In Consumed: The Ginsu. His ads were followed by a phone number and an exhortation to “act now!” And people did. Isn’t that amazing?

In the annals of completely ridiculous advertising, the original commercial on behalf of Ginsu knives has a special place. More than a quarter-century later, anyone old enough to remember it and many people who aren’t old enough to remember it will know the highlights — the guy karate-chopping a tomato, the knife sawing neatly through a tin can and the kind of hard-sell language we tend to associate with the most blatant forms of hucksterism. It’s a knife that will last forever. It’s a product no kitchen should be without. It’s the most incredible knife offer ever. And after the superlatives, the inevitable: But wait, there’s more

Continue reading at the NYT Magazine site via this no-registration-required link. This is part of the magazine’s annual “The Lives They Lived” issue.

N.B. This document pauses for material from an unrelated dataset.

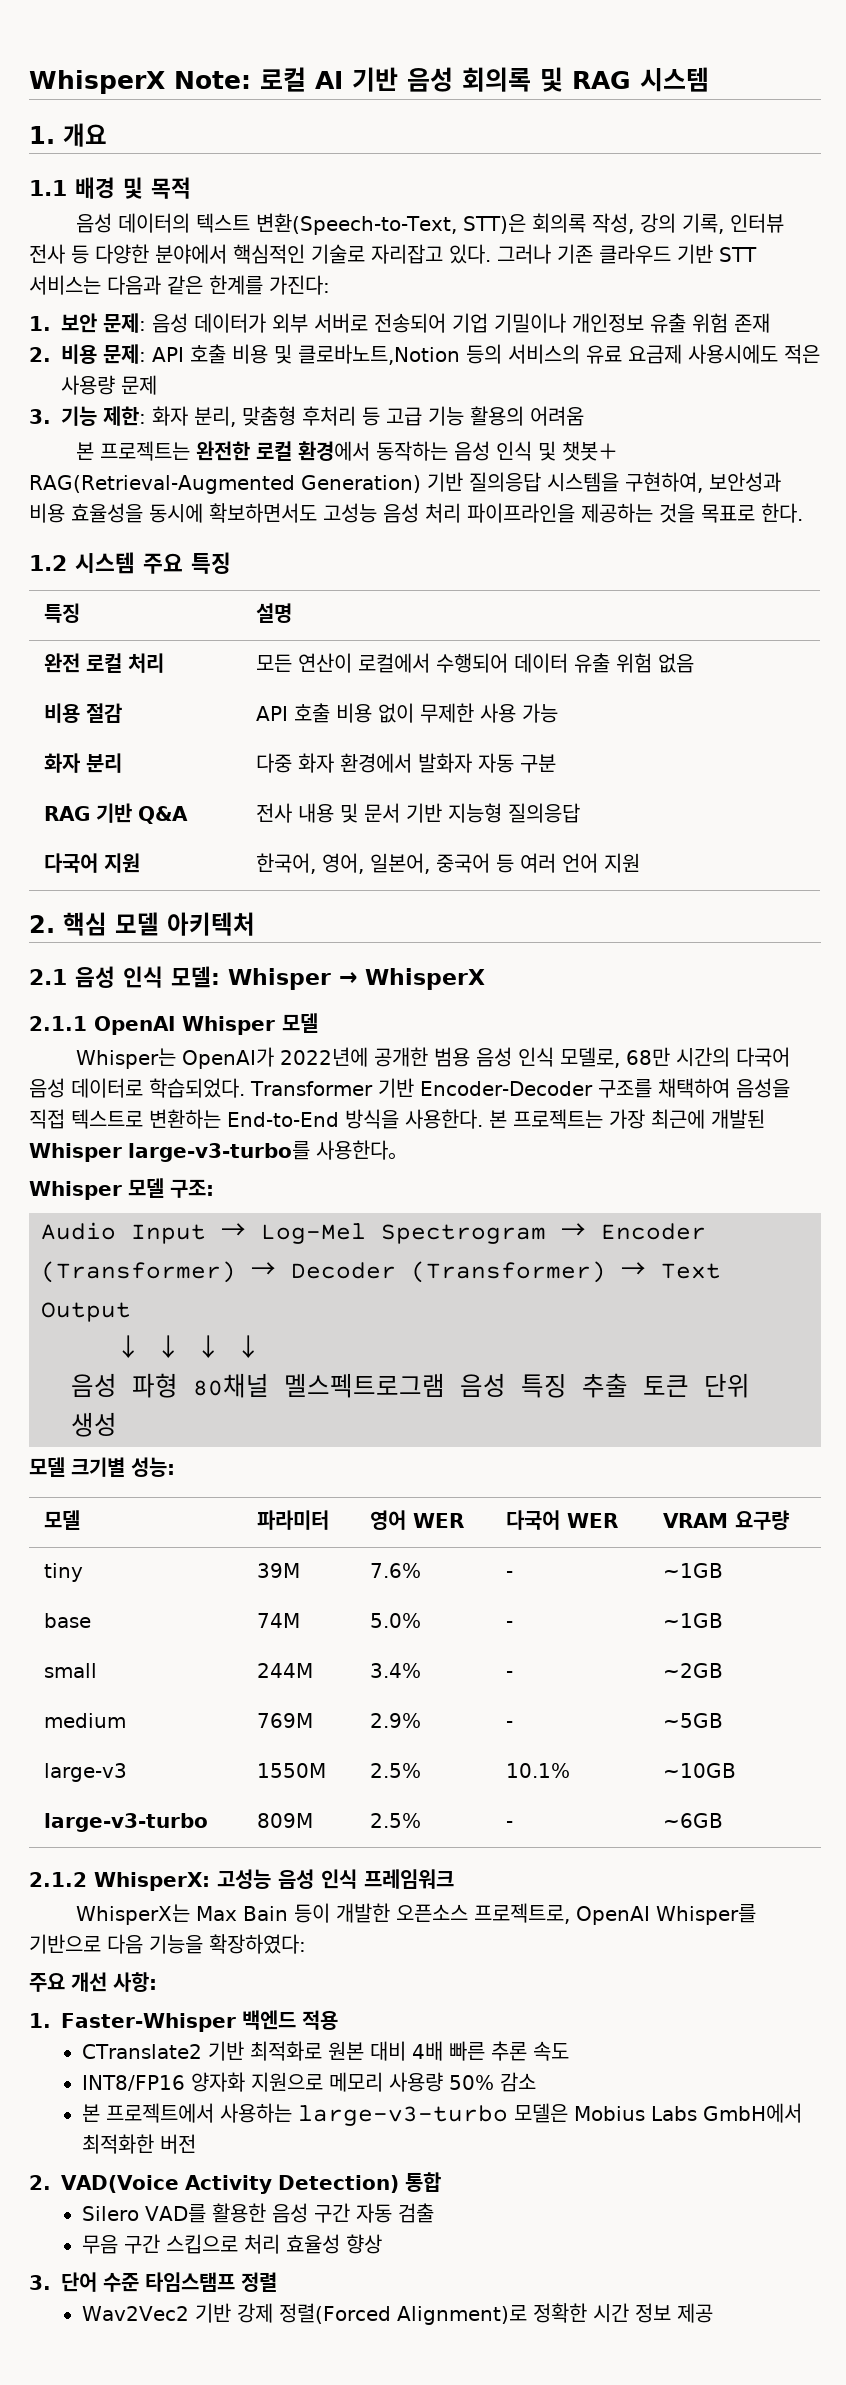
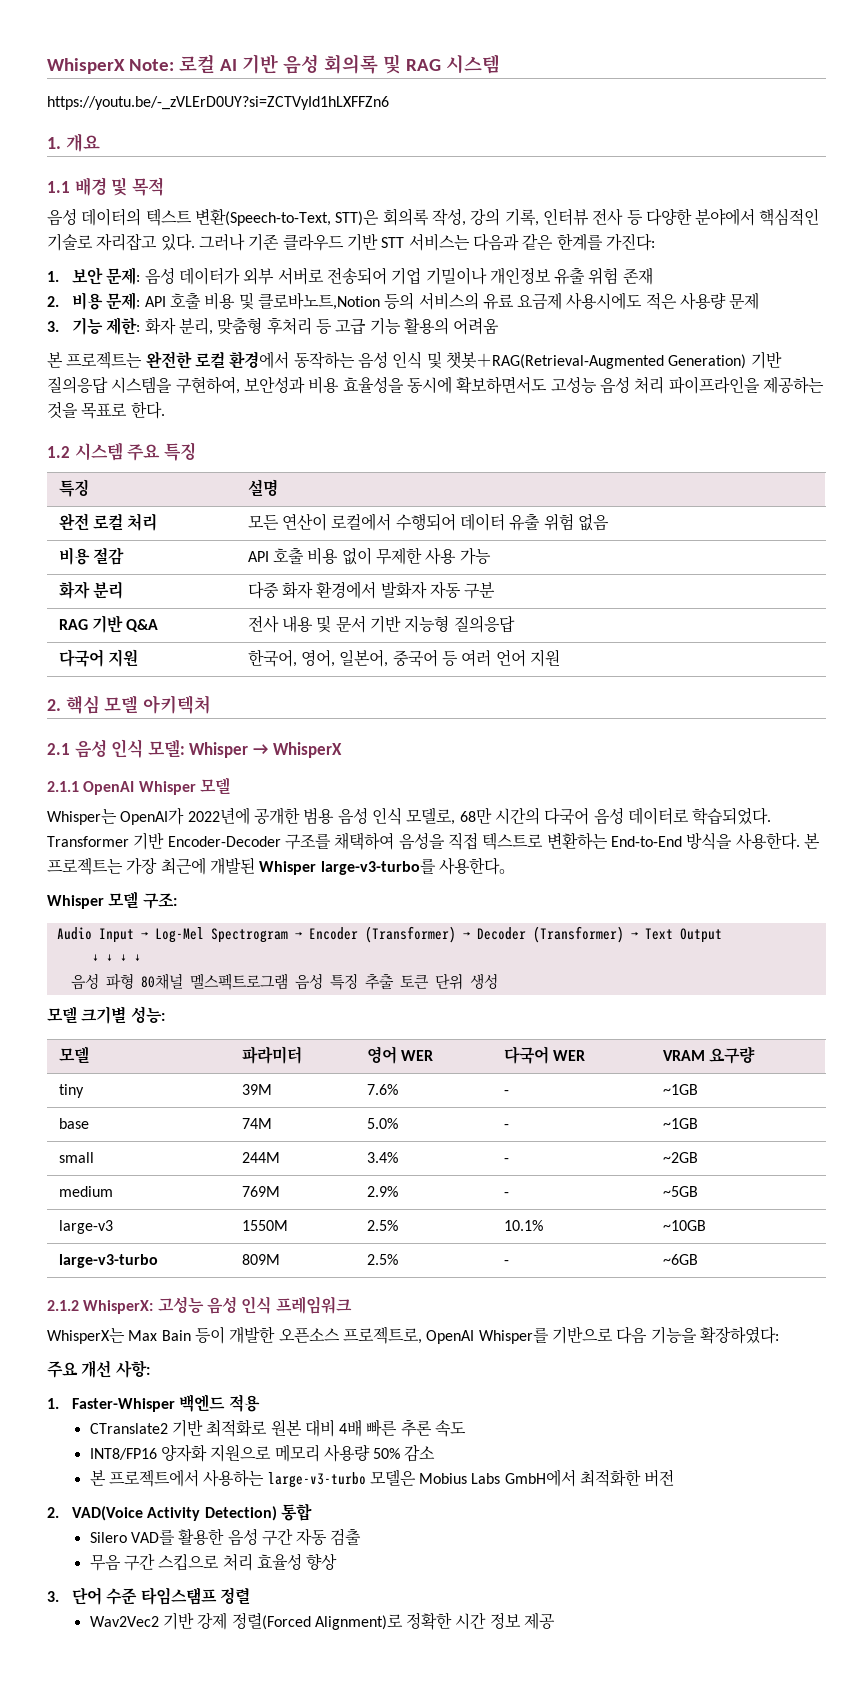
+ https://youtu.be/-_zVLErD0UY?si=ZCTVyId1hLXFFZn6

Additional link: The original Ginsu ad, on YouTube.

Mini-Me McMansions

A pretty amusing piece in the WSJ today happens to be one of the articles the paper has made available to non-subscribers, and I recommend it. It’s about people who are so pleased with their fancy houses that when it comes time to build a playhouse for the kids, they make a miniature replica of their actual home — “Mini-Me McMansions,” as writer Troy McMullen puts it.

The lavish replicas, which can include such grown-up amenities as hardwood floors and media rooms with satellite TVs, generally cost from $10,000 to $100,000. Some run even higher than that, exceeding the median price of a single-family home ($218,000 in November). In some areas the playhouses are running afoul of local zoning ordinances, building codes and housing-development covenants, annoying neighbors who object to the backyard estates and racking up substantial fines.

Here’s the rest.

Something to do in NYC

If I lived in New York, I’d probably go take a look at this show of images by Belgian photojournalist Teun Voeten:

In an exhibit titled ” Saddam Mania,” on display at the Think Tank 3 gallery, Mr. Voeten documents a period of 10 days in Iraq’s history — just after the infamous toppling of the Saddam statue in front of the Palestine Hotel. Thousands of likenesses of the deposed despot — which could once be seen “on every other street corner” and at the entrance to every public office, Mr. Voeten said — were vandalized and finally destroyed by Iraqis and, in some instances, by American soldiers.In a room filled with striking images, Mr. Voeten shows the clash of two conflicting realities: In one, Saddam’s face is a constant reminder that his word is law; and in the reality of post-invasion Iraq, a people’s longsuppressed emotions are vented on that same all-pervading face, leaving knife slashes, bullet holes, and puddles of urine in testament to their rancor.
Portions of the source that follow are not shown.